A Large-Scale Computer-Vision Mapping of the Geometric Structures of Stroboscopically-Induced Visual Hallucinations
Ethan Grove, Trevor Hewitt, Anil K. Seth, Fiona Macpherson, David J. Schwartzman
bioRxiv (Cold Spring Harbor Laboratory) February 18, 2026 Peer reviewed DOI: 10.64898/2026.02.18.705710 via OpenAlex
Summary
Visual hallucinations (VHs) can be induced through stroboscopic light stimulation (SLS) in healthy individuals, producing vivid colors and geometric patterns. A large dataset of 10,598 drawings from participants at a public installation revealed that most drawings featured geometric forms, aligning with known simple VHs, while also uncovering new formations like concentric squares and hyperbolic patterns.

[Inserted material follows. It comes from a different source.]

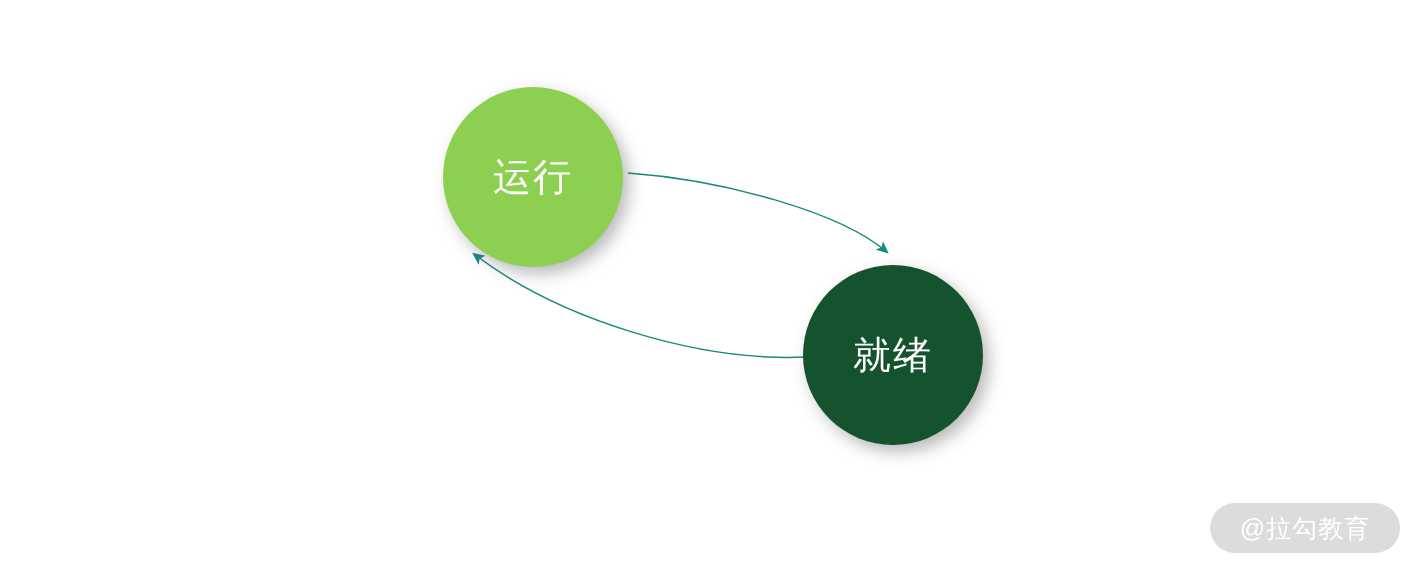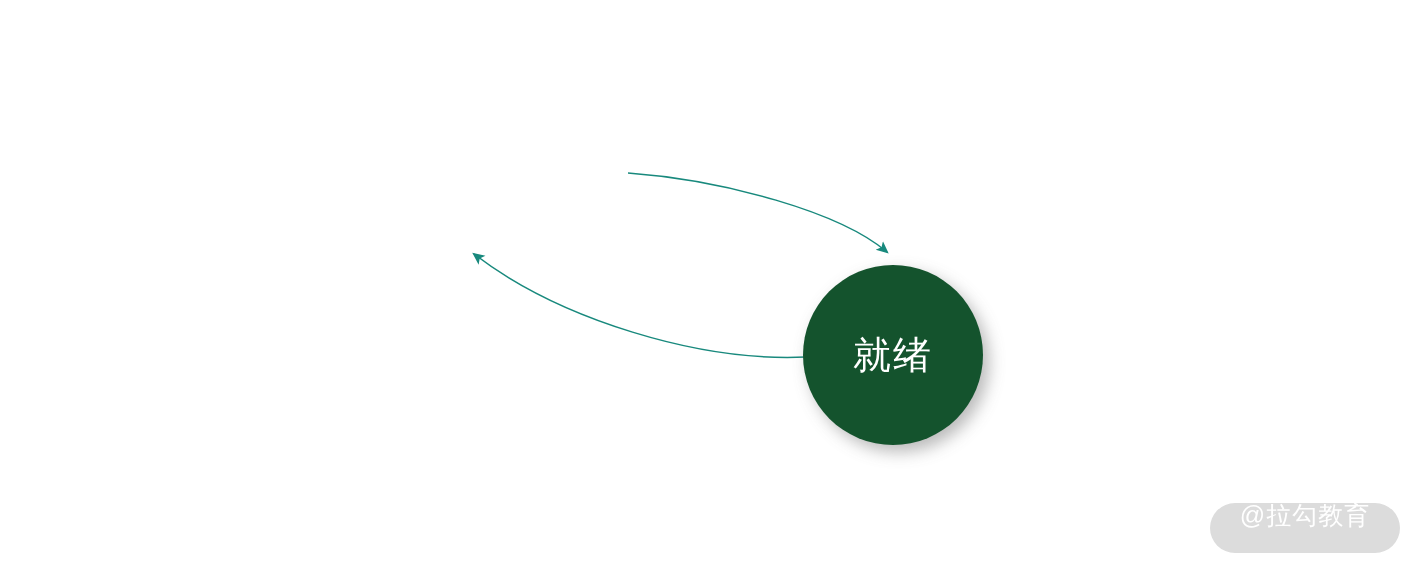"运行" div.state-node { html: none -> <div> <span>运行</span> </div> }
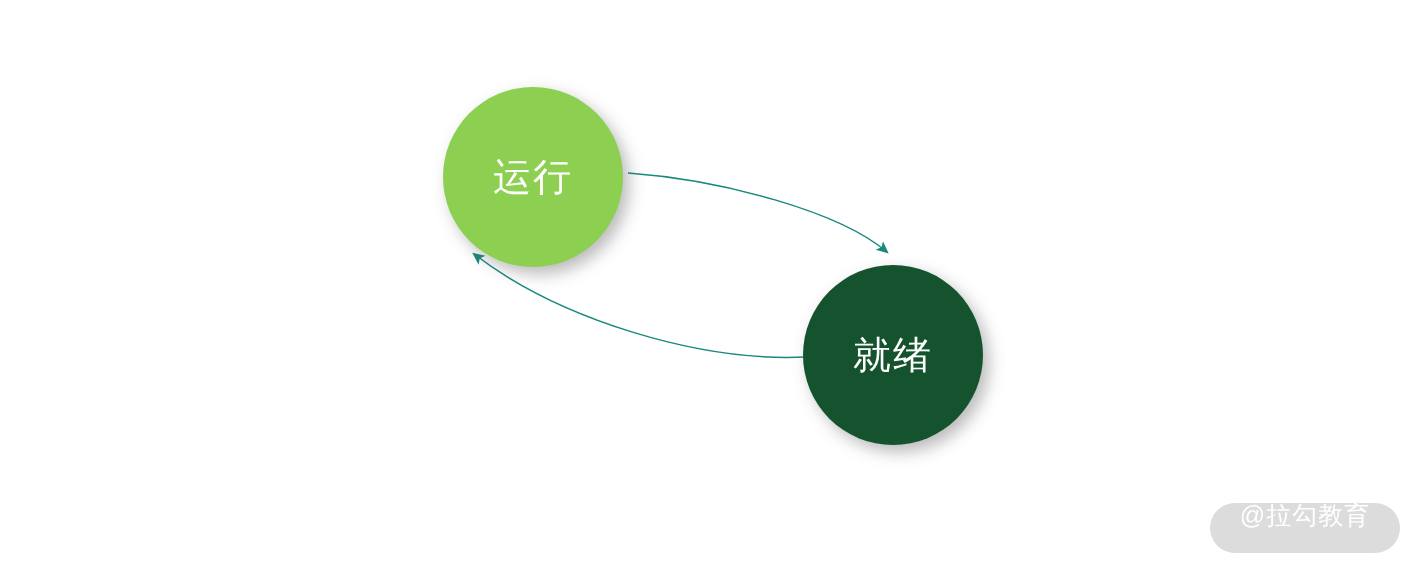"@拉勾教育" #watermark { align-items: flex-start -> center }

This analysis provides insights into the characteristics of VHs and suggests new avenues for experimental research linking SLS and neural dynamics.
Study at a glance
| Design | observational cohort |
|---|---|
| Sample size | 10,598 |
| Population | drawings made by attendees of Dreamachine, a public installation designed to elicit visual hallucinations |
| Key finding | The majority of drawings contained geometric forms, but new geometric formations were also identified, suggesting a rich diversity in simple visual hallucinations. |
Abstract
Abstract Visual hallucinations (VHs) occur across psychedelic states and diverse psychiatric and neurological conditions, yet their phenomenology remains difficult to characterise. Empirical research on VHs is hindered by the lack of large-scale phenomenological datasets, which limits both mechanistic accounts and the systematic characterisation of when and how they arise. Stroboscopic light stimulation (SLS) viewed with closed eyes provides a reliable, non-pharmacological method of inducing VHs in healthy populations. These hallucinations typically consist of vivid colours and dynamic geometric patterns that resemble simple VHs described in both psychedelic and clinical contexts, suggesting partially overlapping neural mechanisms. We developed and applied an unsupervised computer-vision pipeline to analyse a large dataset of 10,598 drawings made following exposure to hallucination-inducing SLS. These drawings were produced by attendees of Dreamachine, a large-scale public installation designed to elicit stroboscopically induced visual hallucinations (SIVHs). We extracted feature embeddings with a self-supervised deep vision transformer, then applied dimensionality reduction and density-based clustering to identify recurrent visual motifs in a data-driven manner. The majority of drawings contained geometric forms, consistent with prior observations of simple VHs under SLS. However, we also identified novel and underreported geometric formations, such as concentric squares, crosses, hyperbolic patterns, and other geometries. Our results show how an unsupervised computer-vision pipeline can organise large, openly shared phenomenological datasets into interpretable classes. By mapping the diversity of simple geometric VHs at scale, this work places new constraints on existing theoretical accounts and motivates targeted experimental work linking SLS parameters, neural dynamics, and geometric visual hallucinations.